-------- Supplied records

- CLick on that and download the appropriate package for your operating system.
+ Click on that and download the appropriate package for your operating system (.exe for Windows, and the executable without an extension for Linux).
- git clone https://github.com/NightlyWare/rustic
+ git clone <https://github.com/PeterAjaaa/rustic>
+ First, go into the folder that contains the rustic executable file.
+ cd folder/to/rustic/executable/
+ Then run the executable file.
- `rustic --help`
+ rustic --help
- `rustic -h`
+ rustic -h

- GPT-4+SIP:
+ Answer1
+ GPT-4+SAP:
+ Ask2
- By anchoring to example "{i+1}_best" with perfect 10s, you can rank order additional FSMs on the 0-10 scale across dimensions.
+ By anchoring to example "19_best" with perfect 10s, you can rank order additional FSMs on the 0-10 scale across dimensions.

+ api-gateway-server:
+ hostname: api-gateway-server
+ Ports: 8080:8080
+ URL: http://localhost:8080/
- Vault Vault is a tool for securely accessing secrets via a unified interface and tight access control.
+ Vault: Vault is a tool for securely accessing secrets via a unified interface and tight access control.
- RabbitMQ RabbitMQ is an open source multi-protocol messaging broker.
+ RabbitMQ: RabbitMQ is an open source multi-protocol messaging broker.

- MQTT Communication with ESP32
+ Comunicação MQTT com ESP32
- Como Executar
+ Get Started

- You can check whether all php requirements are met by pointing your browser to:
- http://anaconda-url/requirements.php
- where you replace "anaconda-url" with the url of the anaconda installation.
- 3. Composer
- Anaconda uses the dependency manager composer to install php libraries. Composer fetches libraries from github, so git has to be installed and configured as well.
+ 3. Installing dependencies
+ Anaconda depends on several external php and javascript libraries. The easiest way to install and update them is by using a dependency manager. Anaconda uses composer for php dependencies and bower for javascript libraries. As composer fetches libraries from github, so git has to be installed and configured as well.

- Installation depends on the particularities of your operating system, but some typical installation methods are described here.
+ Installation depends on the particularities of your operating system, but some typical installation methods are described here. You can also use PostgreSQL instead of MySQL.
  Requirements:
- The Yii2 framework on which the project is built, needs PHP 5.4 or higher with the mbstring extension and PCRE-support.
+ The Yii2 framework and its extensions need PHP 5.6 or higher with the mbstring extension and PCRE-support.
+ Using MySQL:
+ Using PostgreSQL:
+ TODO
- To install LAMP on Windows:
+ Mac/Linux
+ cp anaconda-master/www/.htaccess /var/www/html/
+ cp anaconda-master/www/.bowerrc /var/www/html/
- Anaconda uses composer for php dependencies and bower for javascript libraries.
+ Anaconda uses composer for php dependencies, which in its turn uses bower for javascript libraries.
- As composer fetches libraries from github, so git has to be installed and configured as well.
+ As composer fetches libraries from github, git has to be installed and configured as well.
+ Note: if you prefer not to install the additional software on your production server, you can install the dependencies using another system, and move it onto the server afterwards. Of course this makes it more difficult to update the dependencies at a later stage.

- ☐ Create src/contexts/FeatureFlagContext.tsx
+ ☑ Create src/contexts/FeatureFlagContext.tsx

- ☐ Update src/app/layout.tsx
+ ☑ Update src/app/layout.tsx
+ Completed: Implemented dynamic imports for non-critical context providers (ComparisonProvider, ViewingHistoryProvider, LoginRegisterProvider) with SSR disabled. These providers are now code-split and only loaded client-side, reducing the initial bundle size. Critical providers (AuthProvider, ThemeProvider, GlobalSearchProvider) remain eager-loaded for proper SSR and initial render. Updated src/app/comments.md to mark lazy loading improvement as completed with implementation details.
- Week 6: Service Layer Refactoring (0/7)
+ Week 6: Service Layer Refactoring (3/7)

----------------

Working from the listing above, give it again word for word.

- CLick on that and download the appropriate package for your operating system.
+ Click on that and download the appropriate package for your operating system (.exe for Windows, and the executable without an extension for Linux).
- git clone https://github.com/NightlyWare/rustic
+ git clone <https://github.com/PeterAjaaa/rustic>
+ First, go into the folder that contains the rustic executable file.
+ cd folder/to/rustic/executable/
+ Then run the executable file.
- `rustic --help`
+ rustic --help
- `rustic -h`
+ rustic -h

- GPT-4+SIP:
+ Answer1
+ GPT-4+SAP:
+ Ask2
- By anchoring to example "{i+1}_best" with perfect 10s, you can rank order additional FSMs on the 0-10 scale across dimensions.
+ By anchoring to example "19_best" with perfect 10s, you can rank order additional FSMs on the 0-10 scale across dimensions.

+ api-gateway-server:
+ hostname: api-gateway-server
+ Ports: 8080:8080
+ URL: http://localhost:8080/
- Vault Vault is a tool for securely accessing secrets via a unified interface and tight access control.
+ Vault: Vault is a tool for securely accessing secrets via a unified interface and tight access control.
- RabbitMQ RabbitMQ is an open source multi-protocol messaging broker.
+ RabbitMQ: RabbitMQ is an open source multi-protocol messaging broker.

- MQTT Communication with ESP32
+ Comunicação MQTT com ESP32
- Como Executar
+ Get Started

- You can check whether all php requirements are met by pointing your browser to:
- http://anaconda-url/requirements.php
- where you replace "anaconda-url" with the url of the anaconda installation.
- 3. Composer
- Anaconda uses the dependency manager composer to install php libraries. Composer fetches libraries from github, so git has to be installed and configured as well.
+ 3. Installing dependencies
+ Anaconda depends on several external php and javascript libraries. The easiest way to install and update them is by using a dependency manager. Anaconda uses composer for php dependencies and bower for javascript libraries. As composer fetches libraries from github, so git has to be installed and configured as well.

- Installation depends on the particularities of your operating system, but some typical installation methods are described here.
+ Installation depends on the particularities of your operating system, but some typical installation methods are described here. You can also use PostgreSQL instead of MySQL.
  Requirements:
- The Yii2 framework on which the project is built, needs PHP 5.4 or higher with the mbstring extension and PCRE-support.
+ The Yii2 framework and its extensions need PHP 5.6 or higher with the mbstring extension and PCRE-support.
+ Using MySQL:
+ Using PostgreSQL:
+ TODO
- To install LAMP on Windows:
+ Mac/Linux
+ cp anaconda-master/www/.htaccess /var/www/html/
+ cp anaconda-master/www/.bowerrc /var/www/html/
- Anaconda uses composer for php dependencies and bower for javascript libraries.
+ Anaconda uses composer for php dependencies, which in its turn uses bower for javascript libraries.
- As composer fetches libraries from github, so git has to be installed and configured as well.
+ As composer fetches libraries from github, git has to be installed and configured as well.
+ Note: if you prefer not to install the additional software on your production server, you can install the dependencies using another system, and move it onto the server afterwards. Of course this makes it more difficult to update the dependencies at a later stage.

- ☐ Create src/contexts/FeatureFlagContext.tsx
+ ☑ Create src/contexts/FeatureFlagContext.tsx

- ☐ Update src/app/layout.tsx
+ ☑ Update src/app/layout.tsx
+ Completed: Implemented dynamic imports for non-critical context providers (ComparisonProvider, ViewingHistoryProvider, LoginRegisterProvider) with SSR disabled. These providers are now code-split and only loaded client-side, reducing the initial bundle size. Critical providers (AuthProvider, ThemeProvider, GlobalSearchProvider) remain eager-loaded for proper SSR and initial render. Updated src/app/comments.md to mark lazy loading improvement as completed with implementation details.
- Week 6: Service Layer Refactoring (0/7)
+ Week 6: Service Layer Refactoring (3/7)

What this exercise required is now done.